We had a unique opportunity to experience consciousness and fully being present during an official tea ceremony at Zen 2.0 in Japan this September.
The Power of a Tea Ceremony to Connect
Tea master Kyoko “Myokyo” Denda taught us why different gestures and steps are done in the way they are done at a traditional tea ceremony.
Known nationally as a Mushakouji-senke tea master, she explained how one partakes matcha tea in a way to understand the essence of nature and being present, in order to awaken one’s consciousness to higher levels. Matcha tea of course has a number of health benefits as well.
During a traditional tea ceremony, we learn that there’s a certain placement of the bowl, the whisk and the wooden spoon and they all have a purpose of being in a particular place at any given time. There’s a flow when it comes to making matcha tea in a mindful way.
As an avid tea drinker, I would mesmerized by her motions and how particular she was every step of the way. For example, the ceramic holder that contains the tea sits at 9 pm and the whisk is at 12 pm, whereas the bowl is right in the center. Your napkin goes at 3 pm and the wooden spoon is at 4:30 pm.
Steps of a Tea Ceremony
Notice how upright she is sitting when she whisks — it’s important that your back is straight and you are facing the bowl straight on, not at an angle. She says, “be aware of the axis of how you sit. The space before you is like a stage you are creating.

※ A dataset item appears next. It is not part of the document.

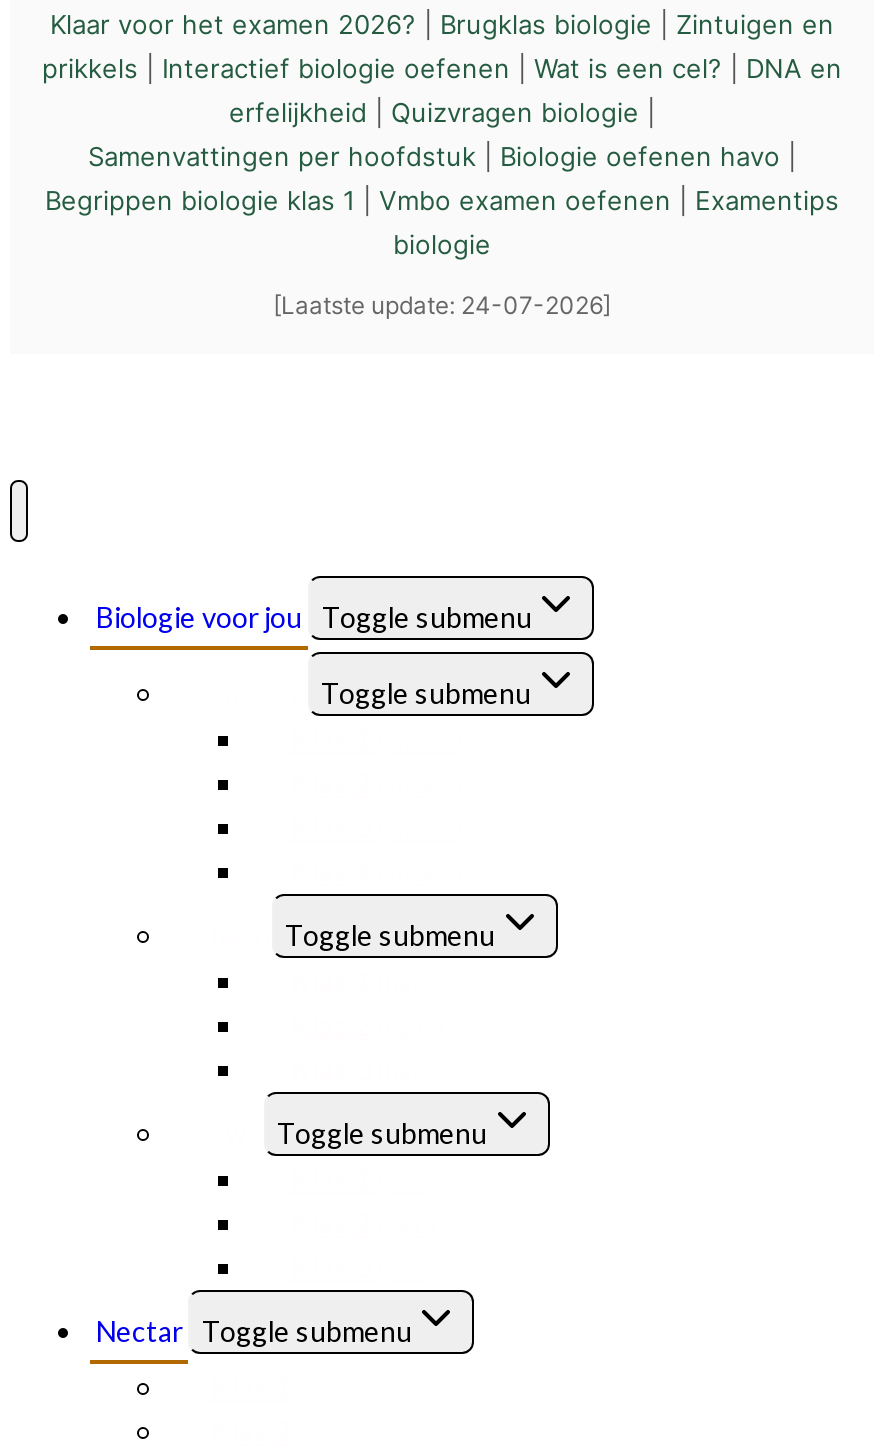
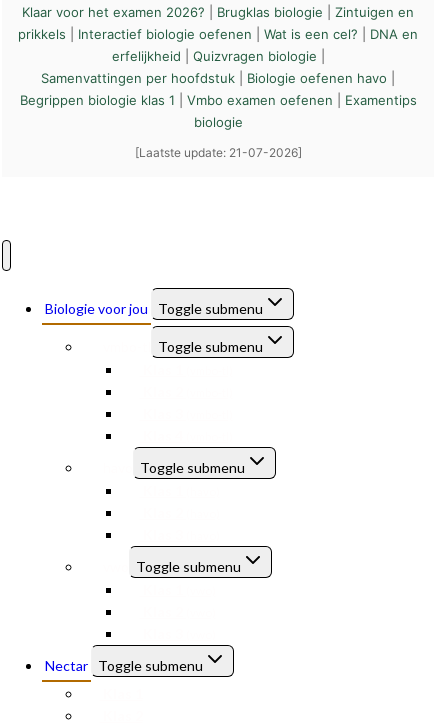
- [Laatste update: 24-07-2026]
+ [Laatste update: 21-07-2026]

At a more formal tea ceremony in Japan, step one is cleaning the tea (you use a thermos of hot water for this process). Step two is whisking — my translator tells me that it is the left hand which takes the whisk. (Note that I was the only non-Japanese attendee at the workshop). The whisking process is an art — it’s important that the bubbles and froth are ‘just right.’

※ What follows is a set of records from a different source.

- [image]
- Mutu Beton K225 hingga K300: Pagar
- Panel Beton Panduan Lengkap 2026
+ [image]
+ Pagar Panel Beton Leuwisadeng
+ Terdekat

After we cleaned our tea, we all bowed down to our bowl and utensils. Notice this process alone is teaching you the art of being present, the art of gratitude and the art of realizing that everything is interconnected in life, including the tea that you create and ultimately drink.
In the tea ceremony preparation process, she teaches us, you’ll learn that there is intention behind everything, a bit like how life ‘should be.’ So often, we are running around like hampsters in a wheel and not being intentional about what we want in our lives and how we wish to live.
Intention even goes into how perfectly paired the desserts are that you choose to eat with your tea. Note how that I purposely added the word “choose.” So often, we don’t choose things in our lives, we react to them.
She asks us to notice the colors — in this particular ceremony, there were many greens and browns in the sweets and this is because we were honoring the Autumn season. Tea in one region however will be different than another region as will the sweets — the tea, ceremic bowls and cups will change depending on the season.
The tea cups you select are very purposeful as well, which is done at the very beginning. She also carefully cleaned each tea cup before we got started. Even how you hold the tea cup and the whisk seems to matter.
For example, she would put her left hand under the bottom and the right hand would carefully go around the cup for support. The bowls are chosen by season as well. With every selection, there is an intention.
Even though we were learning the tea ceremony process on a wooden table, she says that there are even more intricate details when you are taught more formerly. While it likely makes logical sense that you would choose certain tea cups, type of tea and desserts, you might not think about the type of mat for example.
She usually makes and has tea on a mat and it is usually in a much smaller room than the large room where the workshop was taught. The entrance is often very low to enter the room — the idea behind this is to humble (and lower) yourself, so that you‘re reminded to be humble and get your ego out of the way.
“Paying attention to every aspect & element of nature, slowly we purposely open ourselves up to a higher consciousness.”
Later in the Zen 2.0 Conference, we had an opportunity to experience a tea ceremony with Denda in a more traditional setting and did indeed have to bow down to enter the small room.
She says, “we pay attention to every aspect and element of nature, slowly and with intent, and when we do so and are aware of this, even for something as simple as drinking tea, we are purposely opening ourselves up to a higher consciousness.”
In this way, we can also become more connected….to ourselves and to others.